Mientras ahora paseaba por la basílica, admirando las pinturas y absorbiendo la paz del recinto, vio a una mujer de pelo largo y castaño que se metía por una puerta. Intrigado, la siguió. A pesar de la multitud de turistas que invadían el recinto, no le costó nada no perderla de vista hasta la basílica inferiore.

Una vez allí, ella desapareció.

Intrigado, buscó por todos los rincones. Cuando vio que la búsqueda era infructuosa, descendió hasta las entrañas de la iglesia y llegó a la tumba de san Francisco. Allí estaba la mujer, arrodillada en la primera fila de la cripta. Gabriel se quedó en la última y se arrodilló también, sin perder de vista a la desconocida.

No era Julianne. Tenía las caderas y los hombros más anchos que ella y el pelo más oscuro. Pero era hermosa y su belleza le recordó lo mucho que había perdido.

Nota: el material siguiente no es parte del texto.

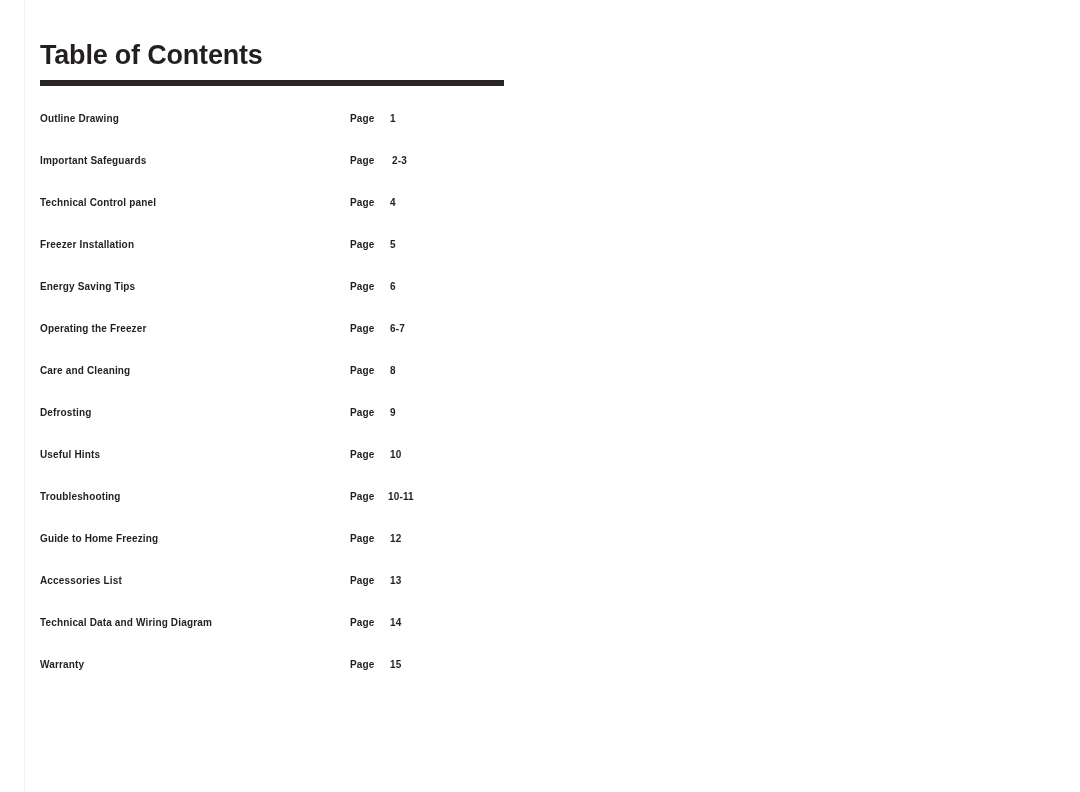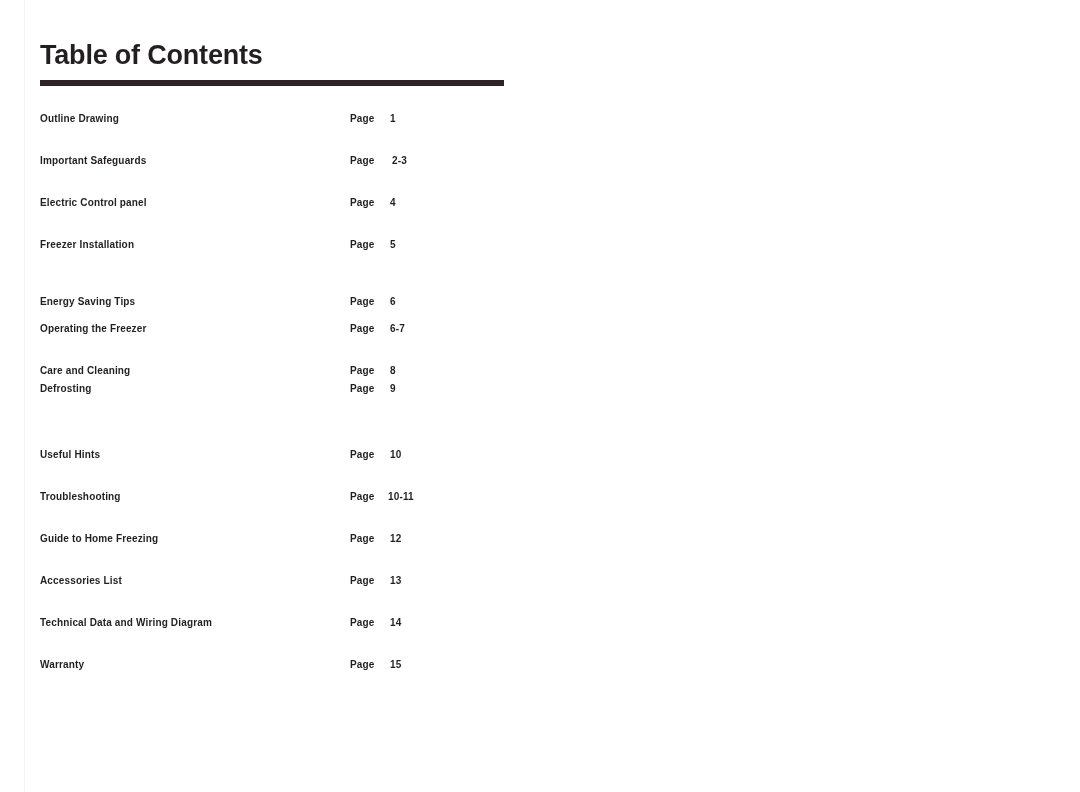"Electric Control panel" span.entry-title { text: Electric -> Technical }
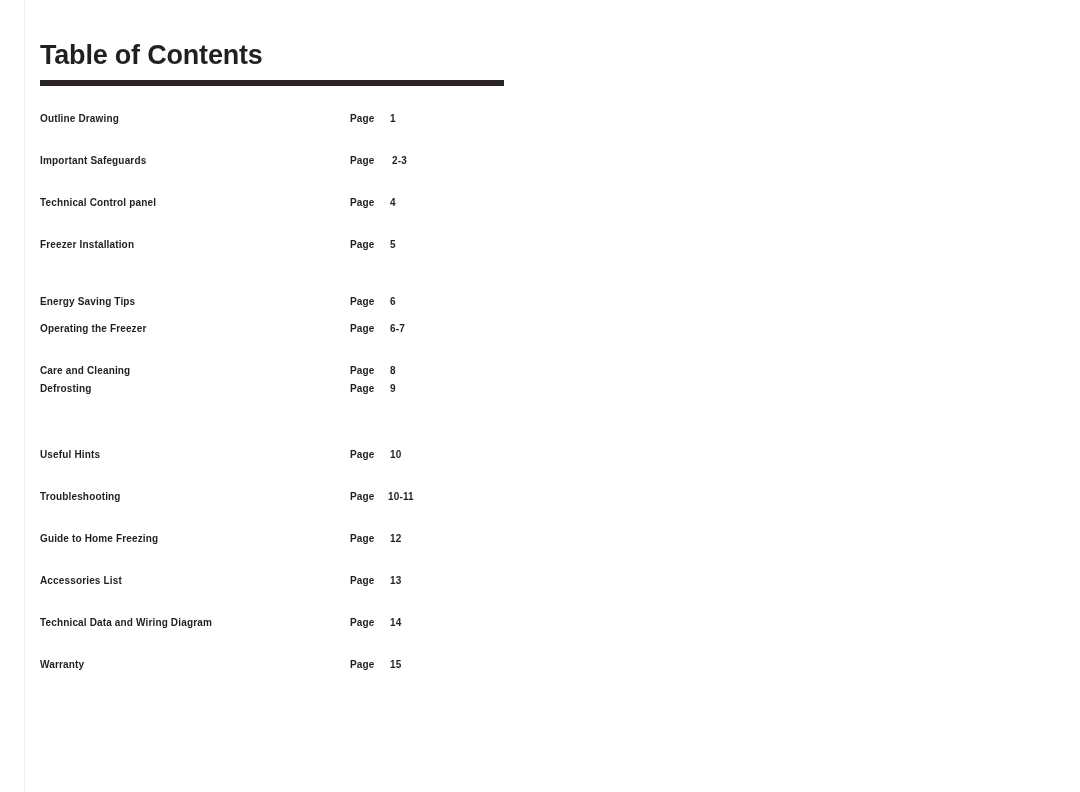"Energy Saving Tips" div.toc-row { top: 294px -> 279px }
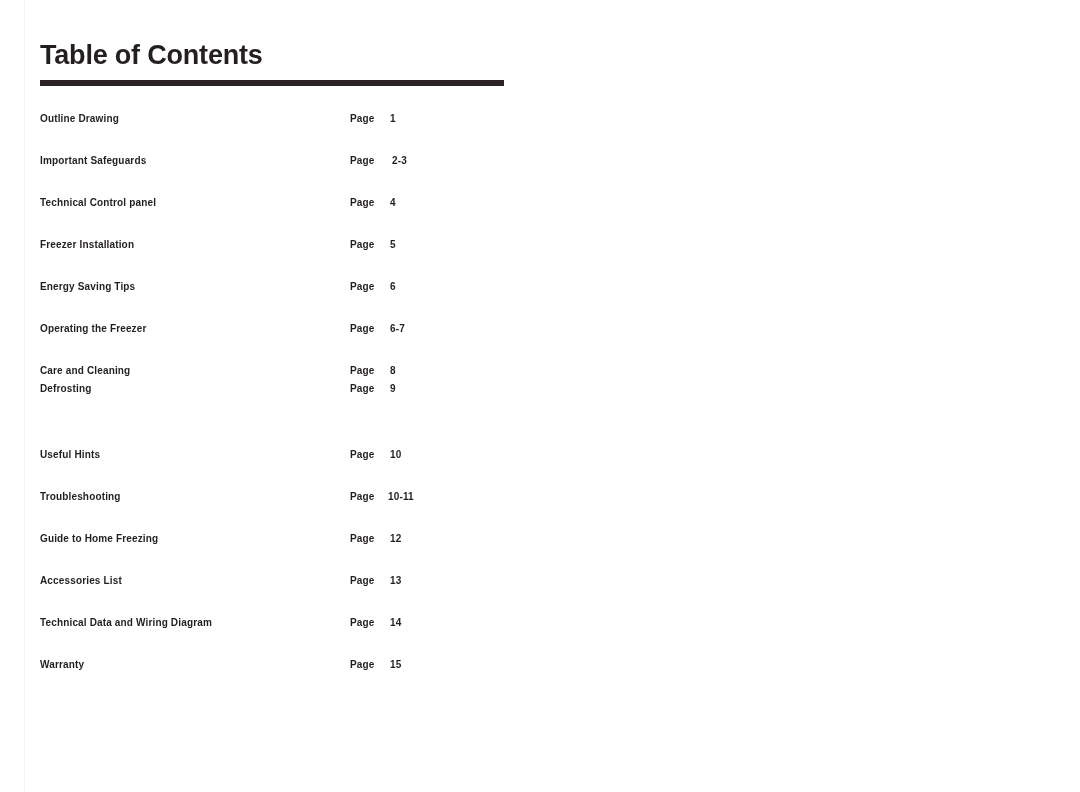"Defrosting" div.toc-row { top: 381px -> 405px }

La cripta era pequeña y primitiva, lo que contrastaba con la arquitectura y los frescos tan elaborados de la basílica. Gabriel no era el único que opinaba que la simplicidad de la vida y la misión de san Francisco se reflejaban de un modo más adecuado en la sencillez de su tumba.

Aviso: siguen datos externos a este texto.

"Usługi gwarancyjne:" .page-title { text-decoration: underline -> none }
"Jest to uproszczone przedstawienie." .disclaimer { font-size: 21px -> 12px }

Sumido en esos pensamientos, inclinó la cabeza y la apoyó en el respaldo del banco de delante. Sin darse cuenta, empezó a rezar.

Al principio eran palabras inconexas. Confesiones susurradas y declaraciones desesperadas. Pero a medida que pasaban los minutos, cada vez se sentía más arrepentido. La joven encendió una vela y se marchó sin que él se diera cuenta.

Si la vida de Gabriel hubiera sido una película, en ese momento un viejo hermano franciscano habría tropezado con él y, al darse cuenta de su sufrimiento, se habría sentido conmovido y le habría ofrecido guía espiritual. Pero su vida no era una película, así que siguió rezando solo.

Si más tarde alguien le hubiera preguntado qué había pasado en aquella cripta, se habría encogido de hombros y habría cambiado de tema. Algunas cosas no pueden expresarse con palabras. Algunas cosas desafían los límites del lenguaje.

Pero durante sus oraciones, Gabriel fue consciente de la magnitud de sus defectos y carencias, tanto morales como espirituales. Y, al mismo tiempo, sintió la presencia del Ser que conocía esos defectos y lo abrazaba de todos modos. Fue consciente de lo que la escritora Annie Dillard había llamado la extravagancia de la gracia. Pensó en el amor y el perdón que había recibido a lo largo de su vida, sobre todo de Grace y de Richard.

«Y de Julianne, mi hojita».

El imán para el pecado que era Gabriel había encontrado algo inesperado bajo el suelo de la vieja basílica. Cuando salió a la calle, estaba más decidido que nunca a no recaer en sus vicios de siempre.